Independence appears primed to retire the Blue Valley Power Plant on Truman Road, but City Council members are willing to first get a stamp of approval from the Public Utilities Advisory Board.

The council Monday unanimously voted to remand to the PUAB a resolution to close Blue Valley no later than June 1, 2020, a move projected to save more than $3 million annually in labor costs.

Both the current and most recent (2011) master plans recommended retiring Blue Valley, which in recent years as produced less than 2 percent of the city's electricity needs. Generally, the Southwest Power Pool only calls on Independence Power & Light to produce power from the 60-year-old plant during peak usage days.

Two of the plant's turbines began operating in 1958, and the third one began seven years later. It had been coal-fired plant, and IPL switched it to exclusively natural gas fuel a couple years ago. At full capacity use, the plant could generate 98 megawatts of power.

The resolution also directs the city manager, as part of a plan to close the plant, to develop a staffing plan for those existing IPL staff at Blue Valley who would be affected.

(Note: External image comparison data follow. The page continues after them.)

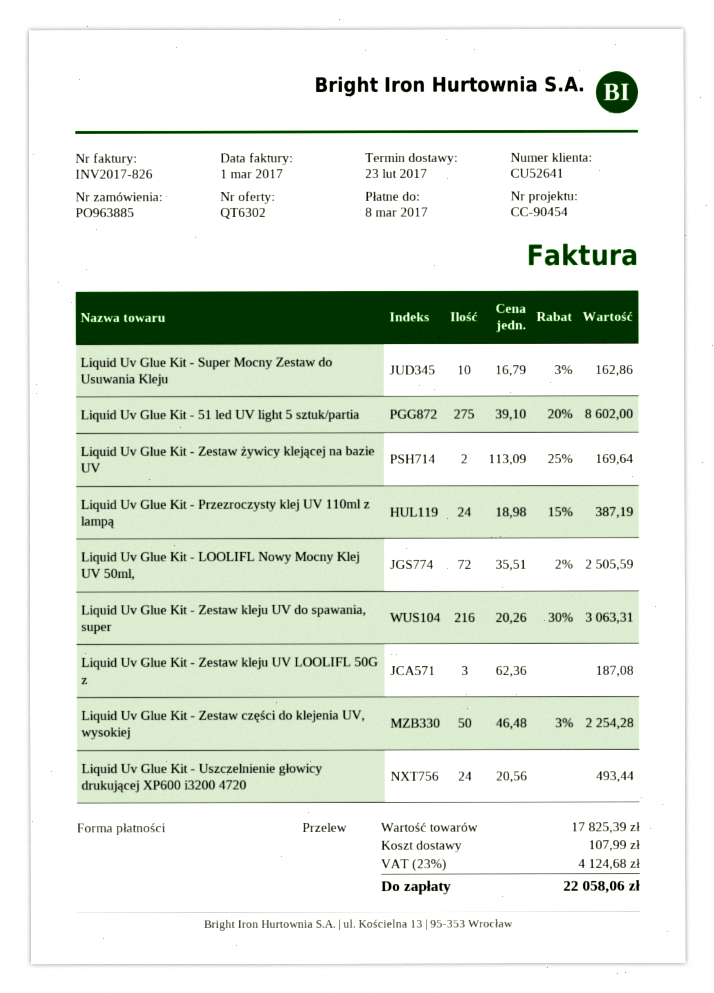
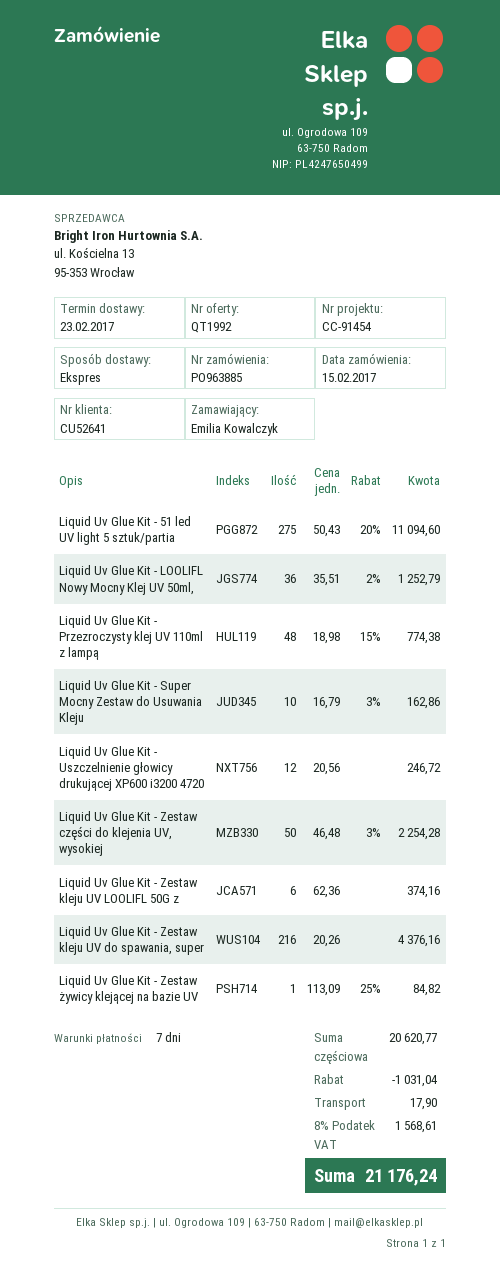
quote number: QT6302 -> QT1992
reference: CC-90454 -> CC-91454
Liquid Uv Glue Kit - 51 led UV light 5 sztuk/partia: 275 x 39.10 - 20% = 8602.00 -> 275 x 50.43 - 20% = 11094.60
Liquid Uv Glue Kit - Zestaw żywicy klejącej na bazie UV: 2 x 113.09 - 25% = 169.64 -> 1 x 113.09 - 25% = 84.82
Liquid Uv Glue Kit - Przezroczysty klej UV 110ml z lampą: 24 x 18.98 - 15% = 387.19 -> 48 x 18.98 - 15% = 774.38
Liquid Uv Glue Kit - LOOLIFL Nowy Mocny Klej UV 50ml,: 72 x 35.51 - 2% = 2505.59 -> 36 x 35.51 - 2% = 1252.79
Liquid Uv Glue Kit - Zestaw kleju UV do spawania, super: 216 x 20.26 - 30% = 3063.31 -> 216 x 20.26 = 4376.16
Liquid Uv Glue Kit - Zestaw kleju UV LOOLIFL 50G z: 3 x 62.36 = 187.08 -> 6 x 62.36 = 374.16
Liquid Uv Glue Kit - Uszczelnienie głowicy drukującej XP600 i3200 4720: 24 x 20.56 = 493.44 -> 12 x 20.56 = 246.72
subtotal: 17825.39 -> 20620.77
discount: none -> 1031.04
shipping: 107.99 -> 17.90
tax: 23% = 4124.68 -> 8% = 1568.61
total: 22058.06 -> 21176.24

The city recently issued a request for proposal to replace 70 megawatts of power generating capacity in anticipation of closing Blue Valley.

TURBINE INSPECTION: The council did approve a major inspection of one of the city's combustion turbines, which are called upon more frequently to produce power because they can be quickly fired up.

The purchase order to GE International is for $1.58 million. IPL had budgeted $2 million for the project. The council had postponed the inspection twice – in August and October – until it received and made decisions on the master energy plan, which ultimately recommended that IPL continue to use some of its gas-powered turbines to provide some locally produced capacity.

This particular turbine, the H-6, has an 18-megawatt capacity, began operating in the mid-1970s and had its last major inspection in 1998, according to the city. All of the master plan scenarios include operating the H-6 turbine through at least 2023.

BIOSOLIDS: The city will contract HDR Engineering for an architectural and engineering services biosolids improvements plan for the Water Pollution Control Department.

The department took its incinerator at the Rock Creek Wastewater Treatment Plant out of service in March 2016 due to changes in federal air emissions regulations. Since then, the city has disposed of biosolids from water treatment at the Courtney Ridge Landfill, but city staff said that's not a sustainable solution. A plan developed for the city by HDR recommended constructing a lime stabilization facility and dispose of biosolids through application.

The contract is for $417,180. Funds come from sewage sludge/incinerator improvements capital project approved several years ago, which has an available balance of nearly $1 million. The total estimated cost of the lime stabilization project is $5.1 million.